When we hear the word harassment, we most often first think of sexual harassment. Especially when it comes to harassment in the workplace, we often first picture a male boss and female subordinate.

While these are prevalent and important types of harassment for us to be aware of, not all harassment is sexual. It is critical that we understand all types of harassment so that we can protect ourselves and employees from it. Here, we will discuss ways in which people experience harassment in the workplace that is not sexual.

  • Race
  • Skin color
  • Religion
  • Pregnancy
  • Sex or gender
  • Sexual orientation
  • National origin
  • Age
  • Disability
  • Genetic information

Just like harassment is not always sexual, it does not always come from one’s supervisor or boss either.

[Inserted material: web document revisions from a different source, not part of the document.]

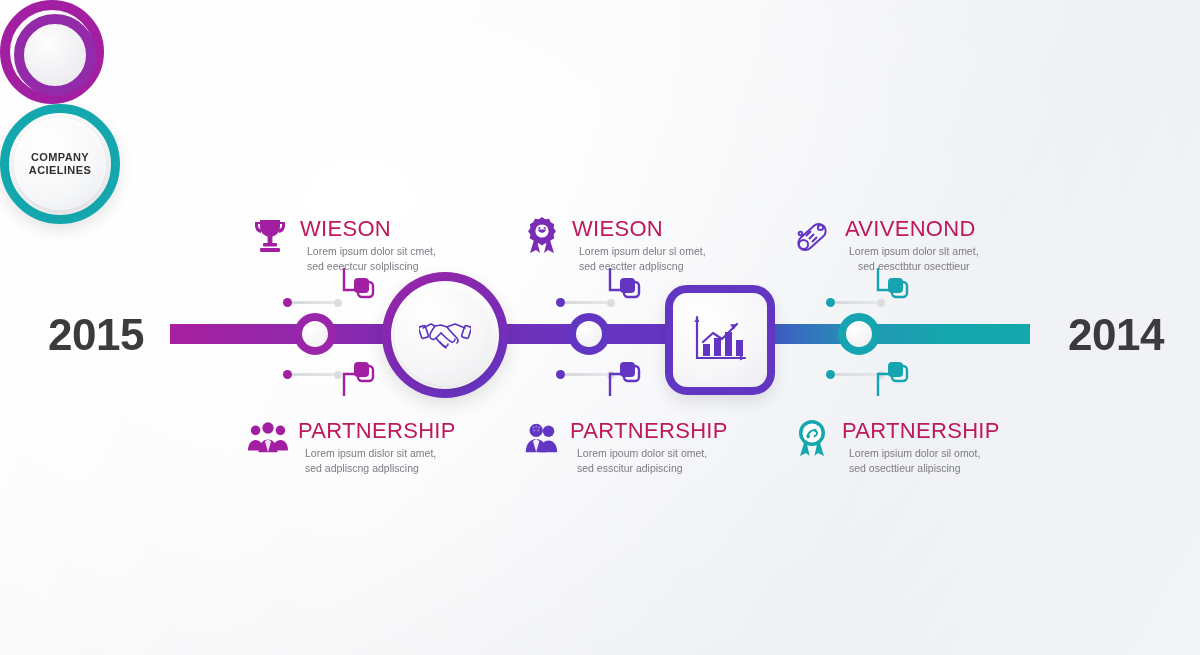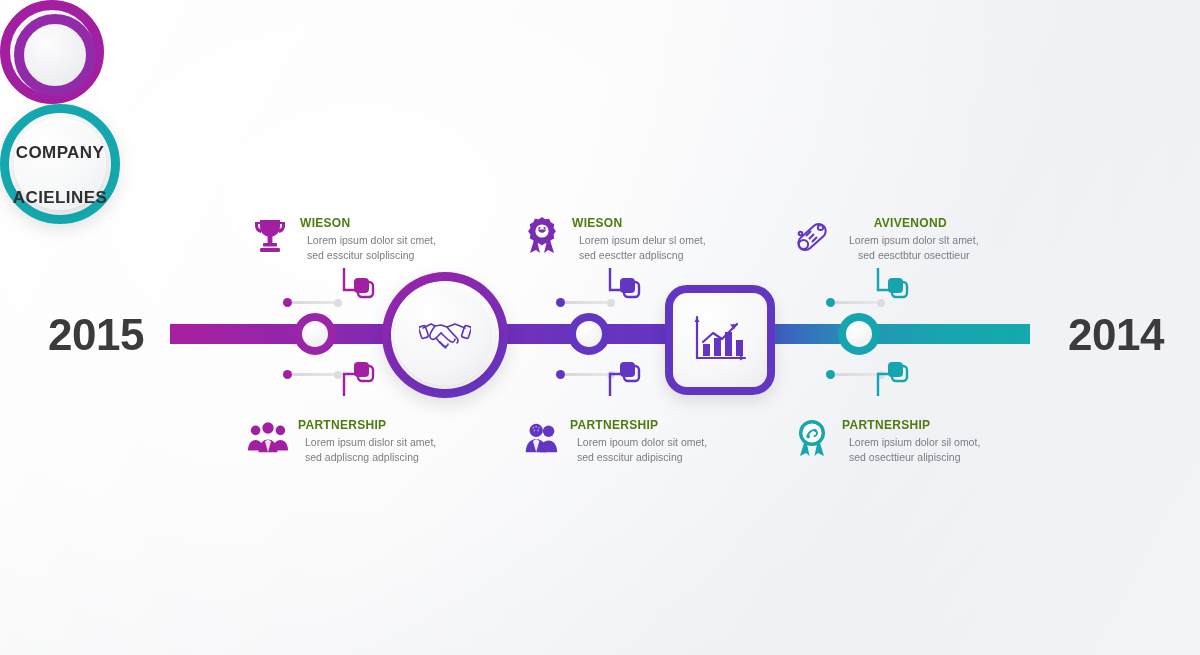"COMPANY" .end-right .inner-disc span { font-size: 17px -> 11px; margin-top: 24px -> none }
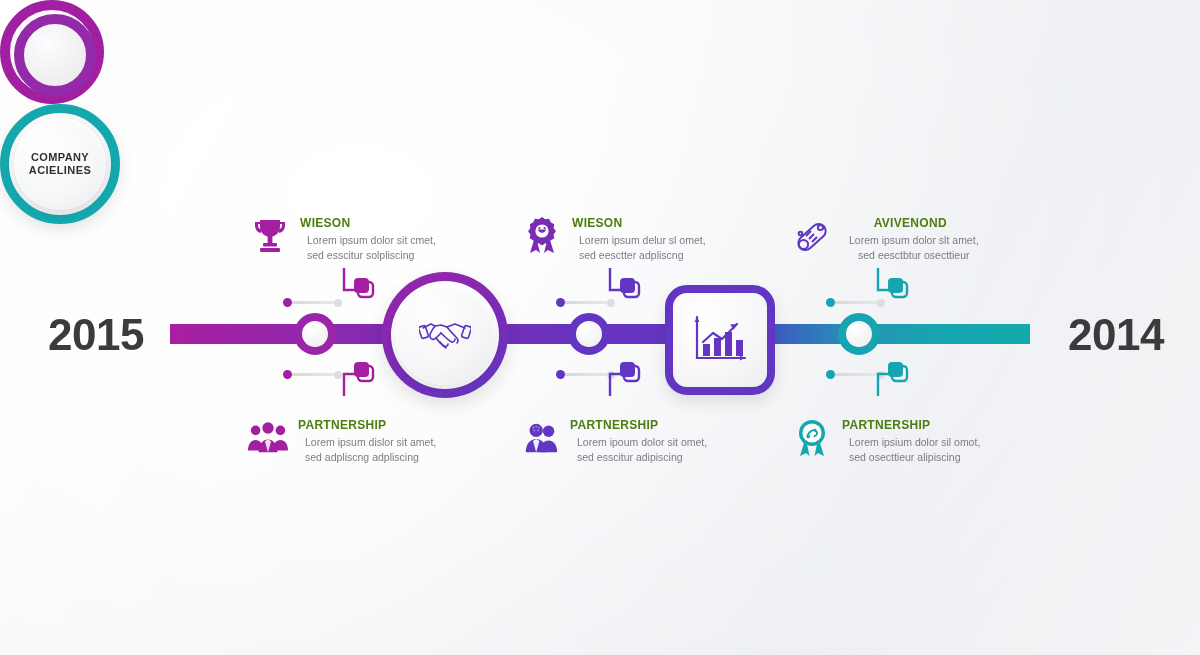"WIESON" .item .ttl { color: #4d7c0f -> #be185d; font-size: 12px -> 22px; font-weight: bold -> normal }
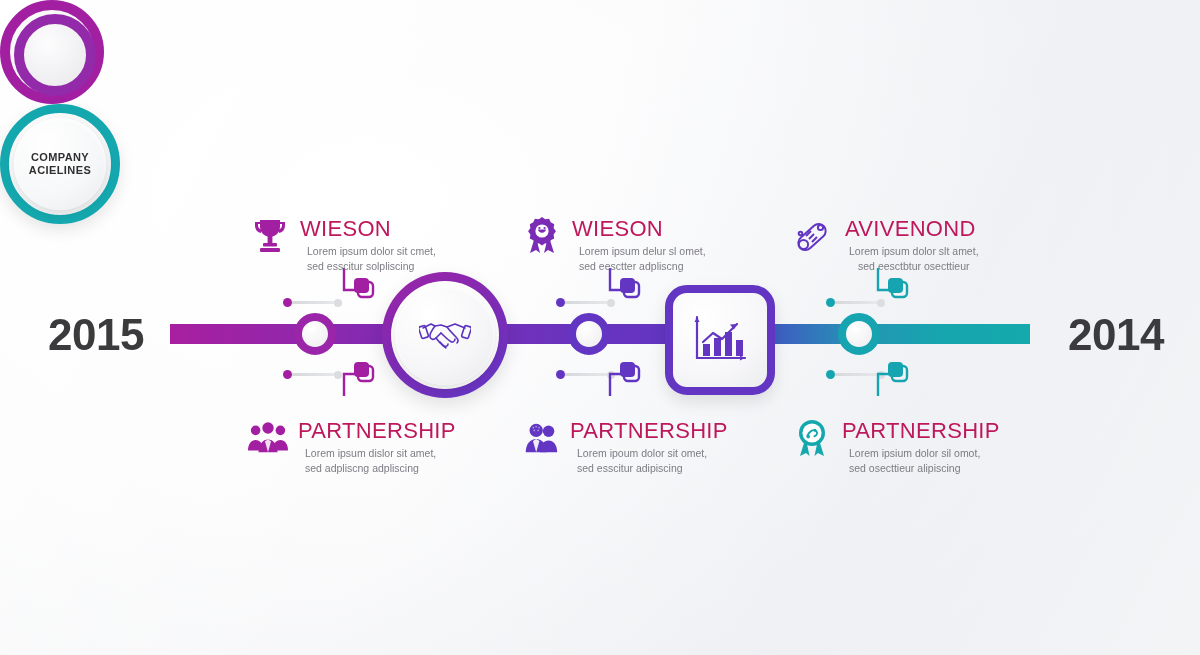"sed esscitur solpliscing" span.sub { text: esscitur -> eeectcur }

Harassers can be anyone in the workplace, including but not limited to supervisors, co-workers, subordinates, vendors, customers and clients. The victim of harassment can also be in any role, including as the boss, a peer or employee.

According to the U.S. Equal Employment Opportunity Commission (EEOC), harassment is unlawful when it is “offensive conduct [that] becomes a condition of continued employment or… severe or pervasive enough to create a work environment that a reasonable person would consider intimidating, hostile or abusive.” There is no single picture of what harassment in the workplace looks like. It can happen to anyone at any time.

If you are experiencing harassment in the workplace, know that you and your fellow employees have the right to work in an environment that is respectful. You may be able to talk to supervisors, employers, attorneys and the EEOC to help resolve the issue.